Hormone-positive cancers tend to be more "survivable" in the short term than other, more aggressive breast cancers, but - in exchange for that benefit - they do have the tendency to recur late in the game.  That is the conundrum that emerged when more women started surviving breast cancer long-term.

The metformin clinical trial - which is ongoing - is investigating the theory that breast cancer cells, also, have insulin receptors that attach to blood sugar and use that to fuel growth.  Since metformin is a diabetes drug that stabilises insulin levels, it is hoped that the study will show that - by keeping blood sugar levels stable - metformin can be added to the arsenal of weapons already in place to fight breast cancer and prevent recurrence.  The trial ends in 2017, I believe.

colt45 -when in doubt or confused, especially for newbies, BCO has great explanations for many aspects of chemo, treatment, etc.  Here is the excerpt on Tamoxifen:

Selective estrogen receptor modulators, called SERMs for short, block the effects of estrogen in the breast tissue. SERMs work by sitting in the estrogen receptors in breast cells. If a SERM is in the estrogen receptor, there is no room for estrogen and it can't attach to the cell. If estrogen isn't attached to a breast cell, the cell doesn't receive estrogen's signals to grow and multiply.
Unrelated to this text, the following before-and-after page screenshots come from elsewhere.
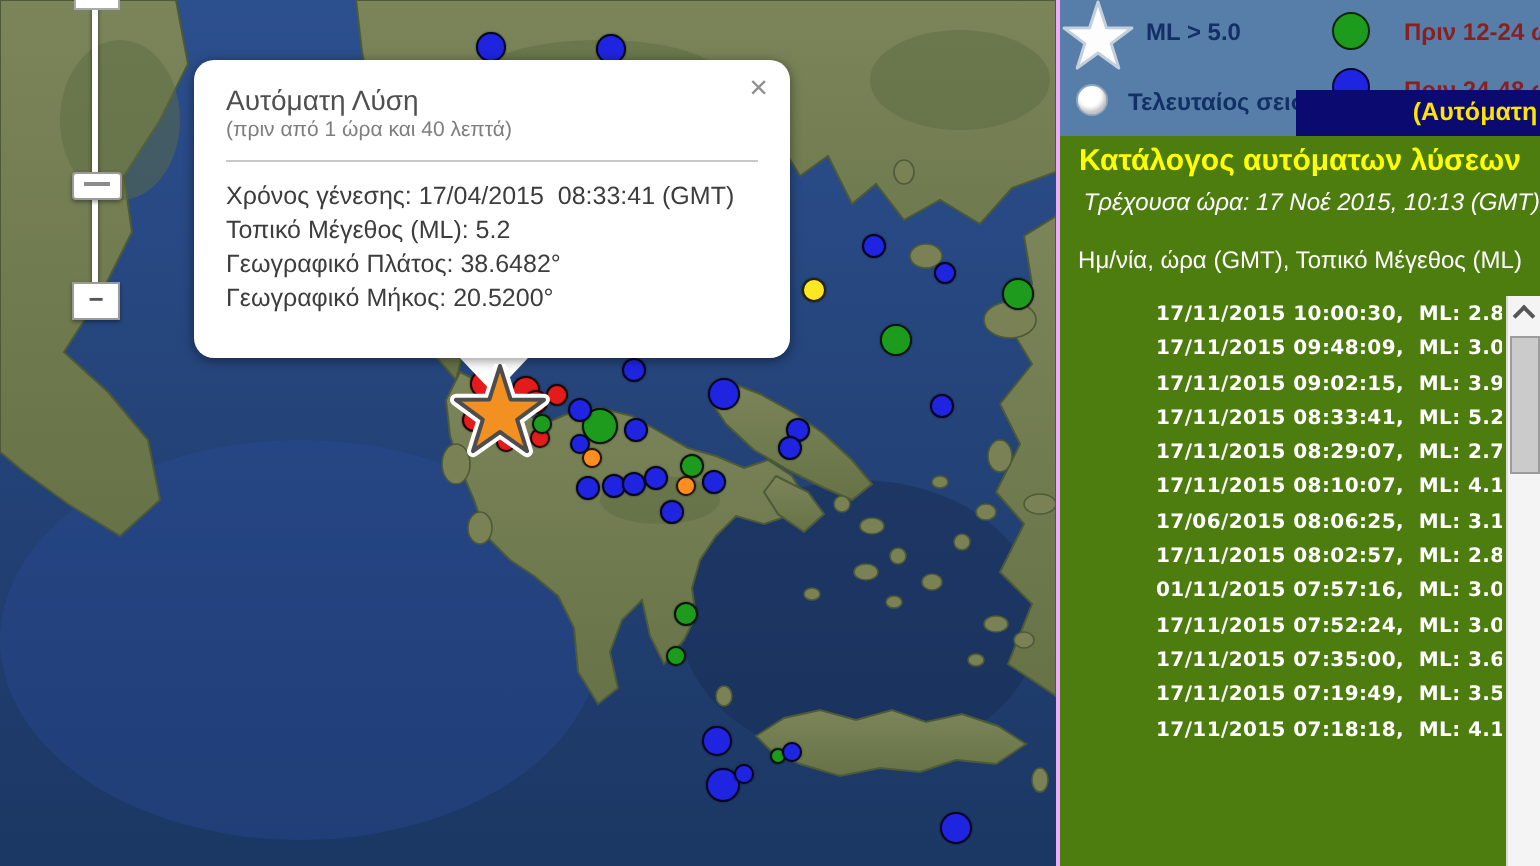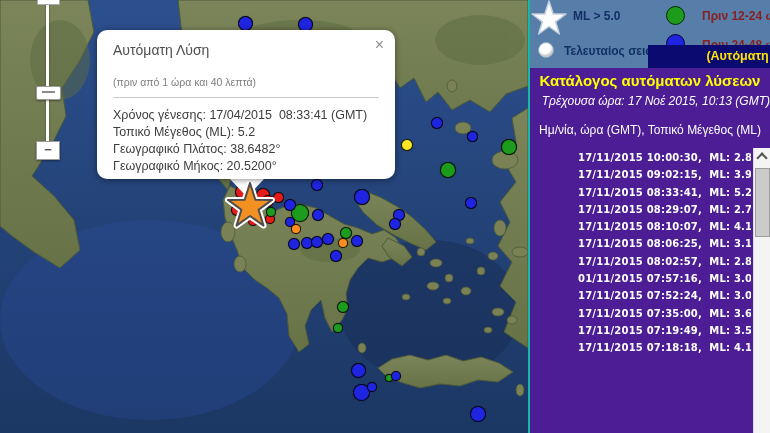"ML > 5.0" .sidebar { background: #4c1d95 -> #4d7c0f; border-left: 2px solid #14b8a6 -> 2px solid #f0abfc }
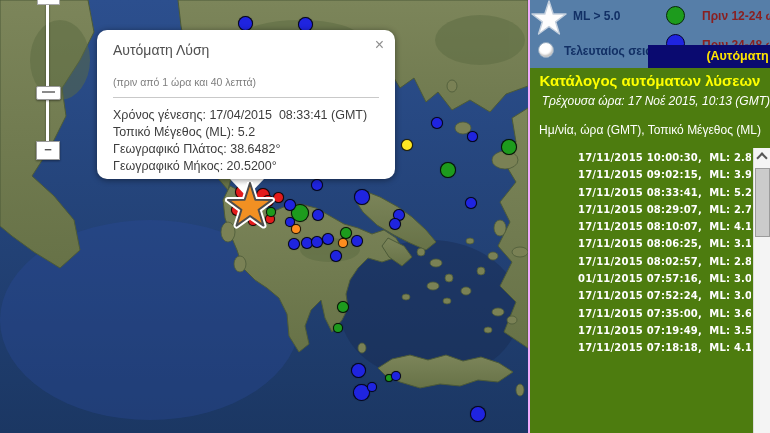"(πριν από 1 ώρα και" .popup .sub { margin-top: 18px -> 1px }
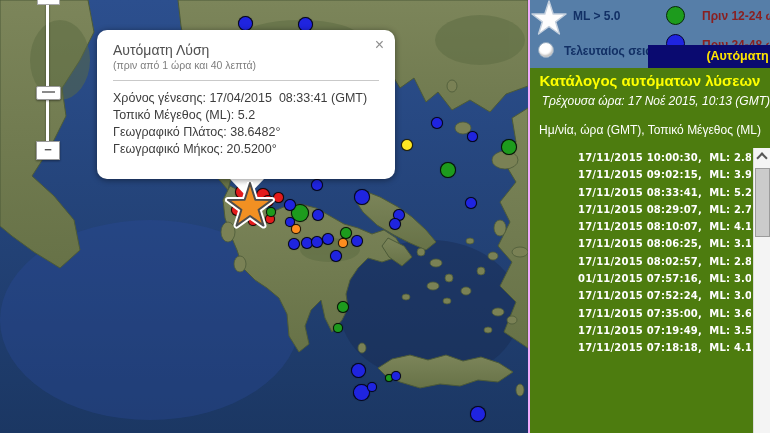"17/11/2015 09:48:09, ML: 3.0" div.row { html: none -> <div>17/11/2015 09:48:09, ML: 3.0</div> }
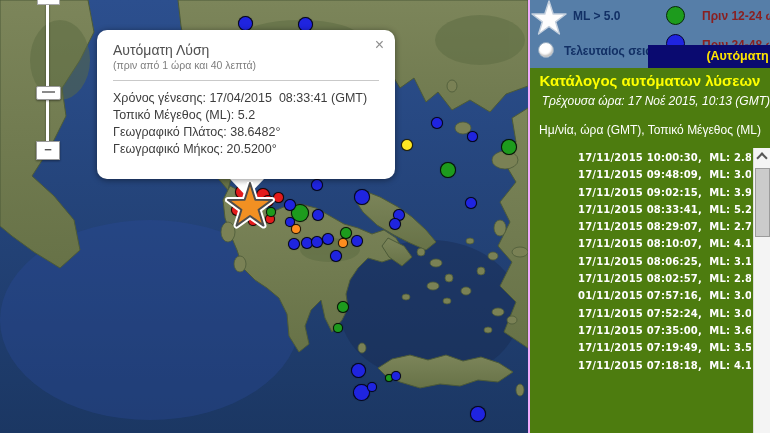"17/11/2015 08:06:25, ML: 3.1" div.row { text: 17/11/2015 -> 17/06/2015 }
Cells in other tissues in the body, such as bones and the uterus, also have estrogen receptors. But each estrogen receptor has a slightly different structure, depending on the kind of cell it is in. So breast cell estrogen receptors are different from bone cell estrogen receptors and both of those estrogen receptors are different from uterine estrogen receptors. As their name says, SERMs are "selective" – this means that a SERM that blocks estrogen's action in breast cells can activate estrogen's action in other cells, such as bone, liver, and uterine cells.

There are three SERMs:

• tamoxifen (also called tamoxifen citrate; brand name: Nolvadex)
• Evista (chemical name: raloxifene)
• Fareston (chemical name: toremifene)

Each is a pill, usually taken once a day. Tamoxifen is the oldest, most well-known, and most-prescribed SERM.

SERMs can be used to treat women both before and after menopause.

In terms of counting the time elapsed - I think a lot of people start after surgery because that is when the cancer is removed - none of us knows if there is still any cancer remaining if we receive adjuvent chemo/rads. I count from the time I had my axillary node dissection surgery 5 weeks after BMX, since I still had cancer in those nodes and it was not known at the BMX.  In terms of recurrence and stats there are no absolutes.  I can have the same size tumor, same nodal status, as someone else and receive the same treatment, but one of us may recur and one may not.  Differing hormonal status and Her2 status have different sets of stats.  For me personally, my Her2+ aspect means I may have a recurrence early due to the aggressiveness of Her2, but my long term danger for recurrence due to my ER+ is also a factor, so what it amounts to is a big who knows?